August 6, 2002
By Peh Soo Hwee
Singapore will not renew 1961 Water Agreement, says PM Goh
The tiny island state of four million people, haggling for better prices from Malaysia, has launched an aggressive campaign to convince people that the water which once gurgled down drains and swirled in toilets is better than what they are drinking now.
It is also a bargaining chip in negotiations.
"If the Malaysians think that all of us will go thirsty without Malaysian water, then they will always think in their minds that they are selling us water too cheap," George Yeo, Singapore's trade and industry minister, said at the weekend.
"But once they know we can produce our own water...they may well sell some of it to Singapore and we are happy to buy it."
The price of water is the thorniest problem between the neighbours, who are to meet in September to sort out a complex package of issues including plans for a new bridge to connect the two nations and the use of Malaysian airspace by Singapore jets.
Singapore, which relies on Malaysia for about half of its water for human and industrial use, wants the price of imports pegged to an agreed percentage of the cost of recycled water when current agreements expire.
Malaysian Prime Minister Mahathir Mohamad said on Tuesday his country loses money on sales of water to Singapore and would not worry if it allowed one of two existing supply deals to lapse.
"We don't want to sell water to Singapore because we are losing money," state news agency Bernama quoted Mahathir as saying. "It's not a major source of income for the government."
Malaysia said last month it was ready to rework the pricing formula after an earlier proposal to make Singapore pay 100 times more by 2007 was rejected.
Singapore now pays three Malaysian cents (less than one US cent) for every thousand gallons of raw water piped in.
SINGAPORE PM APPROVES
Newater already has the endorsement of Singapore's Prime Minister Goh Chok Tong, who swigged a bottle recently in front of the local press after a few sweaty sets of tennis.
"We've got to be very sure that Newater is good for our health and would not cause any problems," Goh said. "We are very satisfied, at the very high level, that the analysis was correct and accurate and the result was very good."

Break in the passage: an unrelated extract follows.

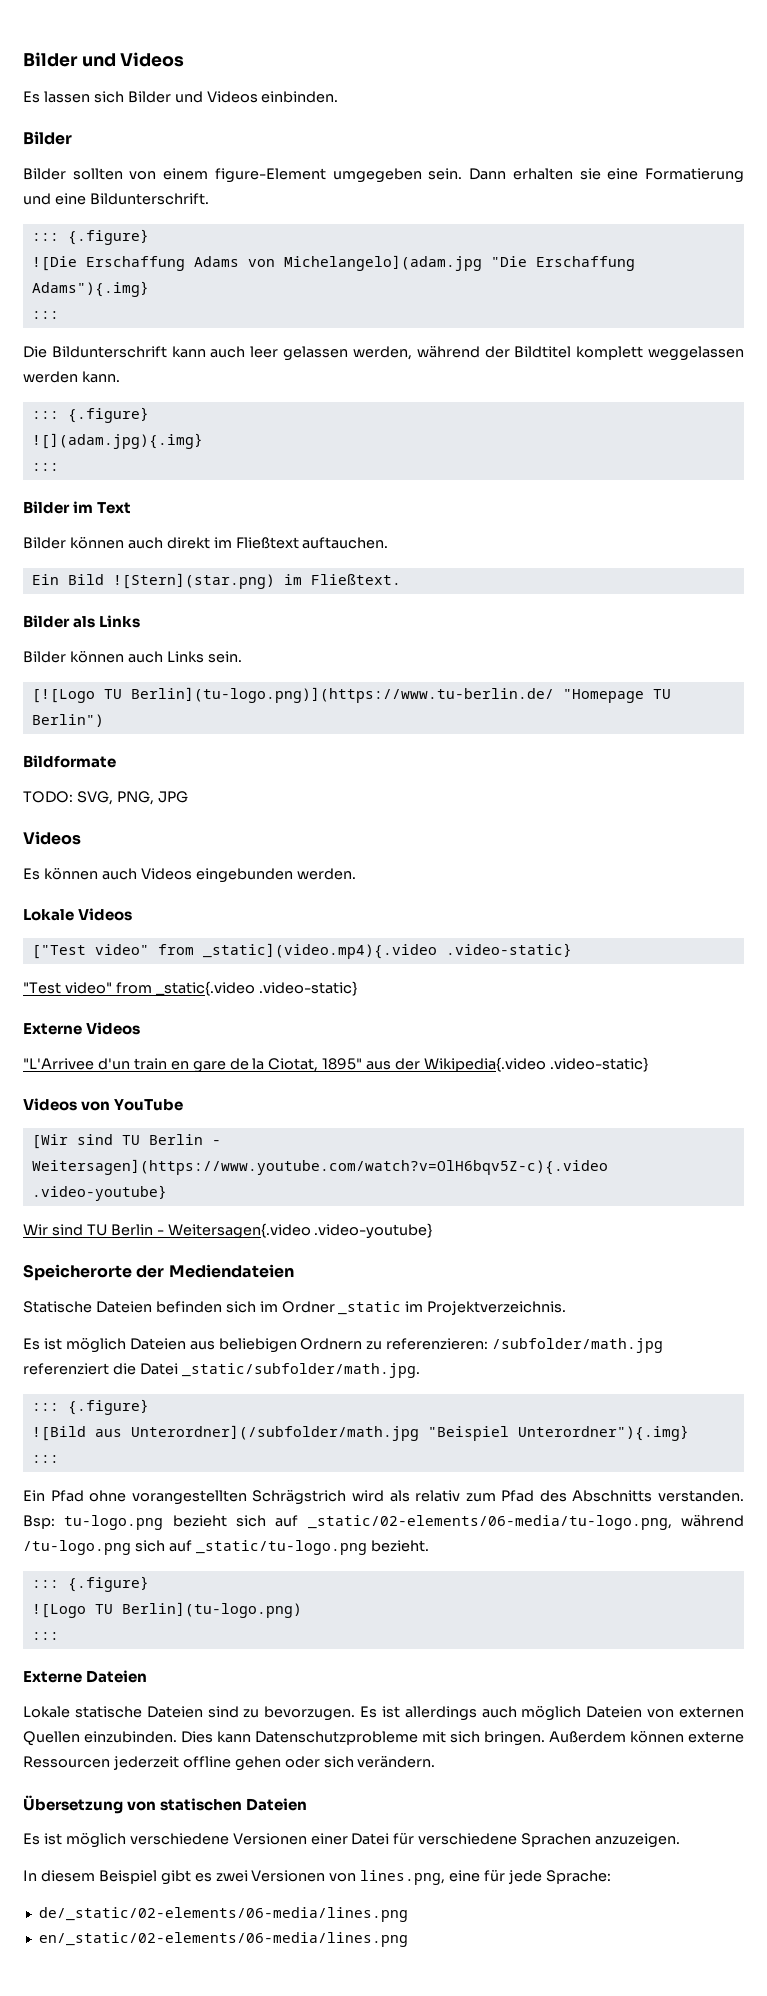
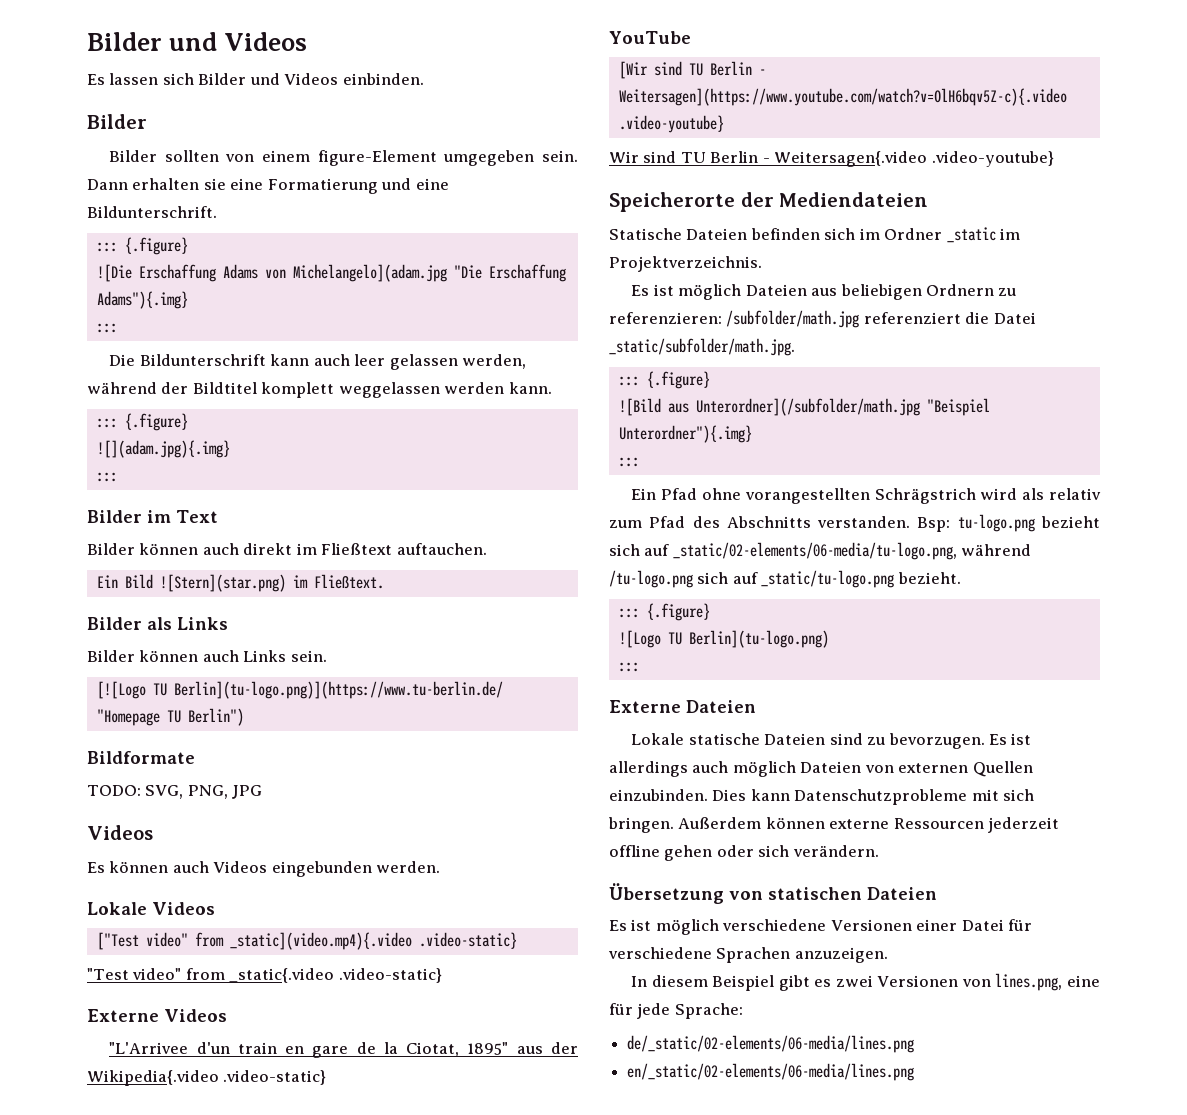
[23,1098,111,1111] Videos von -> (327, 1077) none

Singaporeans will be part of a mass taste test when 60,000 bottles of Newater are handed out -- along with snacks, light sticks and flash cards -- at the National Day Parade on August 9.
Newater, declared safe to drink and cleaner than tap water by an international panel of experts, will be supplied to industries next year and is being studied as a way to replenish reservoirs.
The city state, which consumes about 300 million gallons per day (mgd), has been operating a demonstration plant to produce Newater for two years and is also building two plants to produce 15 mgd of Newater for industrial use in 2003.
It has called a tender for a desalination plant to supply 30 mgd by 2005.
Although Singapore has worked to boost water supply via local catchment expansion, desalination and recycling, commentators said its efforts are a long way from ensuring self sufficiency.
"Singapore's water measures are still fledgling despite the launch of grand plans," said Irvin Lim, a masters' graduate from the Institute of Defence and Strategic Studies who has published a paper on the role of water in Singapore-Malaysian relations.
"The water issues remain interwoven in the complex package of bilateral structural tensions and delinking it will not be easy."
As an indication of its vulnerability, Singapore could survive for only a short while if Malaysia were to turn off the taps.
"Singapore is still dependent on Malaysia for a substantial bulk of its water needs for quite a while yet," Lim said.